It was difficult and the added predicament of timing the weather right usually made getting the right gift a short-notice, sometimes impulsive event, but that was part of what made it all special, as their fondest memories had often involved the two doing something impulsive.

The Bothan was a strange and rare sight: an albino of snow-like fur and hair, sporting gemlike, bright purple eyes - a lesser-known calling card of albinism. Thin, demure and petite - delicate-looking - she stood in the memorial center, almost invisible against ghost-white tiles and bright overhead lights, were it not for the black, buttoned trench coat that hung over her slim form beneath a dark brown travel cloak that was oddly reminiscent of the Jedi Order. She had already been harassed about that once, but, one Class Three inspection later by an officer and his accompanying Troopers, they had cross-referenced her visitor's permit and had searched her possessions to find nothing of interest, even despite their use of an analysis droid. The crass officer, perturbed and disgusted, for some reason, had roughly shouted that she go about her business and leave.

A patient woman, Ralk hadn't even raised her voice, and the sadness in her eyes had actually caused one of the Stormtroopers to pause and ask her if she was well, even as his fellows had searched her belongings rather roughly in front of her stoic, calm and somewhat dispassionate eyes. Of course, she had nodded silently while looking directly into the Trooper's visor slits resolutely. He had merely shivered and turned away, though not out of disgust. Maybe he could see that she was sad and he didn't want to step on her toes any more then was necessary.

Now, amidst the memorials to the dead and a few other mourners, Ralk stood alone in a far corner, silence a testament to memory and love as she entered a code on a keypad next to Holv's locker. The door gave a soft, whisping hiss as it unlocked, and her snow-furred hand easily lowered the door and pulled out the memorial tray - they were cleaned once a year - to find it empty and sterile, ready for one of the years offerings.

The ghost-pale Sakiyan rubbed a hand over his enlarged cranium, even as he fixed his bright eyes on the freshly-picked savannah orchid of silver-flecked purple that the Bothan had offered to him, having traveled a whole four steps away to procure it.

At his side, the Holv's hand pressed into the top of the translator droid that spoke for him, in place of his own natural voice, "I hope that didn't exhaust you." the simple machine spoke for its owner.

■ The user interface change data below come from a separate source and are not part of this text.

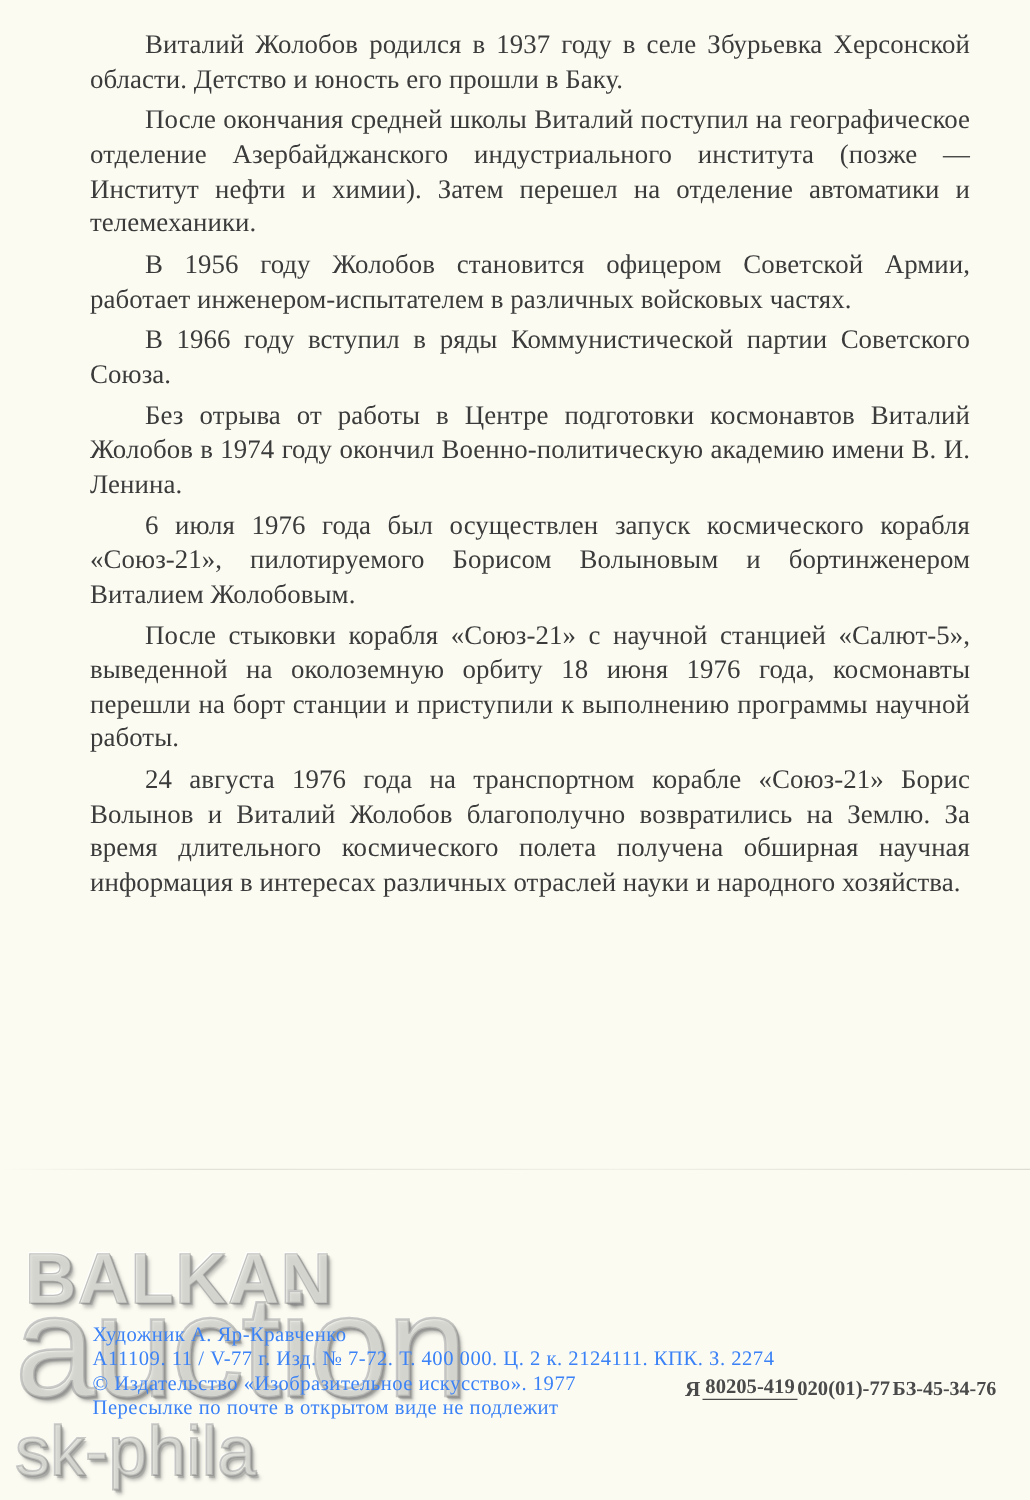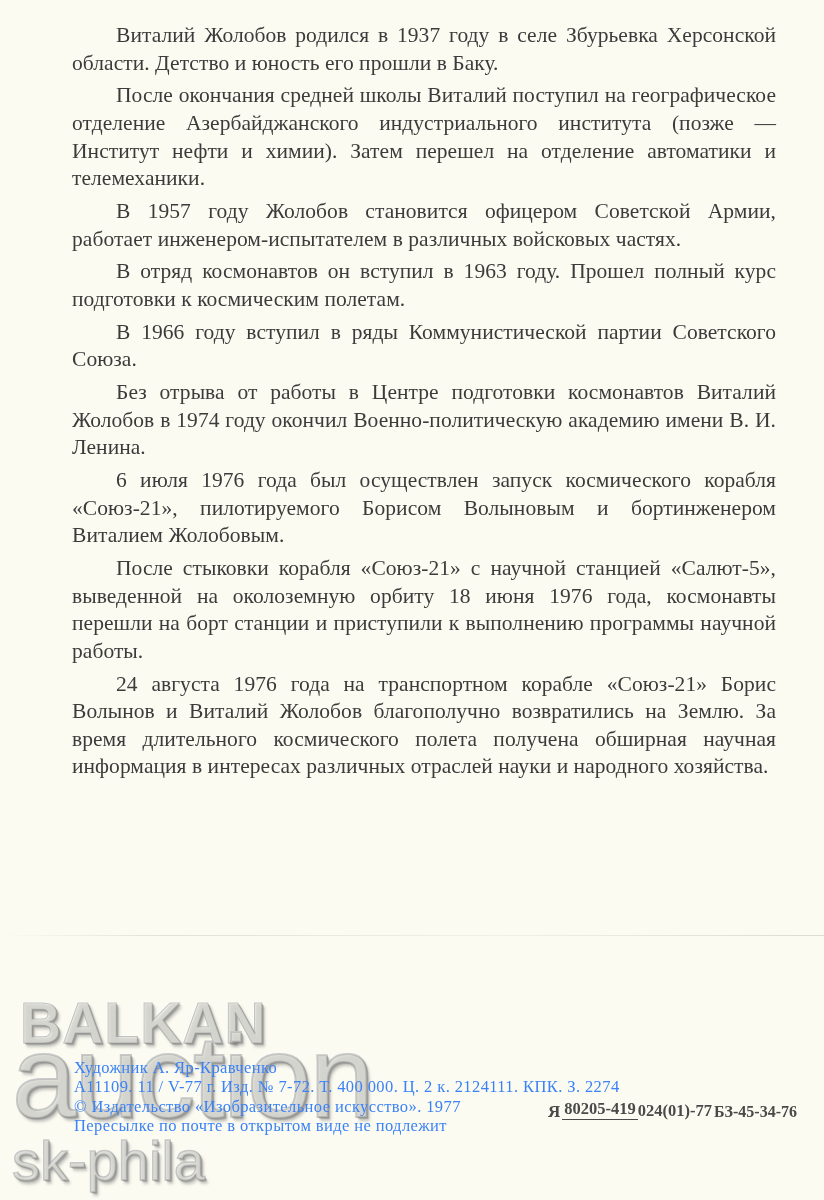--- a/index.html
+++ b/index.html
@@ -131,22 +131,21 @@
     }
   </style>
 </head>
 <body>
 
 <div class="page">
 
   <div class="bio">
     <p>Виталий Жолобов родился в 1937 году в селе Збурьевка Херсонской области. Детство и юность его прошли в Баку.</p>
     <p>После окончания средней школы Виталий поступил на географическое отделение Азербайджанского индустриального института (позже — Институт нефти и химии). Затем перешел на отделение автоматики и телемеханики.</p>
-    <p>В 1957 году Жолобов становится офицером Советской Армии, работает инженером-испытателем в различных войсковых частях.</p>
-    <p>В отряд космонавтов он вступил в 1963 году. Прошел полный курс подготовки к космическим полетам.</p>
+    <p>В 1956 году Жолобов становится офицером Советской Армии, работает инженером-испытателем в различных войсковых частях.</p>
     <p>В 1966 году вступил в ряды Коммунистической партии Советского Союза.</p>
     <p>Без отрыва от работы в Центре подготовки космонавтов Виталий Жолобов в 1974 году окончил Военно-политическую академию имени В. И. Ленина.</p>
     <p>6 июля 1976 года был осуществлен запуск космического корабля «Союз-21», пилотируемого Борисом Волыновым и бортинженером Виталием Жолобовым.</p>
     <p>После стыковки корабля «Союз-21» с научной станцией «Салют-5», выведенной на околоземную орбиту 18 июня 1976 года, космонавты перешли на борт станции и приступили к выполнению программы научной работы.</p>
     <p>24 августа 1976 года на транспортном корабле «Союз-21» Борис Волынов и Виталий Жолобов благополучно возвратились на Землю. За время длительного космического полета получена обширная научная информация в интересах различных отраслей науки и народного хозяйства.</p>
   </div>
 
   <div class="wm wm-balkan">BALKAN</div>
   <div class="wm wm-auction">auction</div>
   <div class="wm wm-skphila">sk-phila</div>
@@ -155,19 +154,19 @@
     <div class="line">Художник А. Яр-Кравченко</div>
     <div class="line">А11109. 11 / V-77 г. Изд. № 7-72. Т. 400 000. Ц. 2 к. 2124111. КПК. З. 2274</div>
     <div class="line">© Издательство «Изобразительное искусство». 1977</div>
     <div class="line">Пересылке по почте в открытом виде не подлежит</div>
   </div>
 
   <div class="catalog">
     <span class="prefix">Я</span>
     <span class="frac">
       <span class="num">80205-419</span>
-      <span class="den">024(01)-77</span>
+      <span class="den">020(01)-77</span>
     </span>
     <span class="suffix">БЗ-45-34-76</span>
   </div>
 
   <div class="edge"></div>
 </div>
 
 </body></html>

The slim female laughed as she approached him, raising the flower up via the tip of it's hard stem; it was rigid enough to briefly standing upright on her fingertip, before it began to slip to one side. Her white palm shifted, to easily catch the silver-dusted plant before it fell to the earth once more, potentially losing some of the little ore flecks in the process.

The Sakiyan's translator unit spoke again, "I still don't see why you brought me out this way - there's nothing here was the grasslands and patches of the desert."

She laughed softly, "Why do the flowers have silver dust?"

He shrugged, his translator intoning that he could think of no reason why.

Her hand gestured to the stars amidst their shared purple sky, lighter and brighter than the Bothan's eyes. "A bit of local history. Local mining guilds mine the silver and use hoversleds to bring in the ore - that process dusts over the fields along these paths with silver 'detritus', and makes everything look very unique for a short while, before seasonal windstorms stop the mining entirely for the year and blow away the silver flakes."

She elbowed him with one thin arm in his stomach, "In short, it makes things both weird and memorable, kinda like us two."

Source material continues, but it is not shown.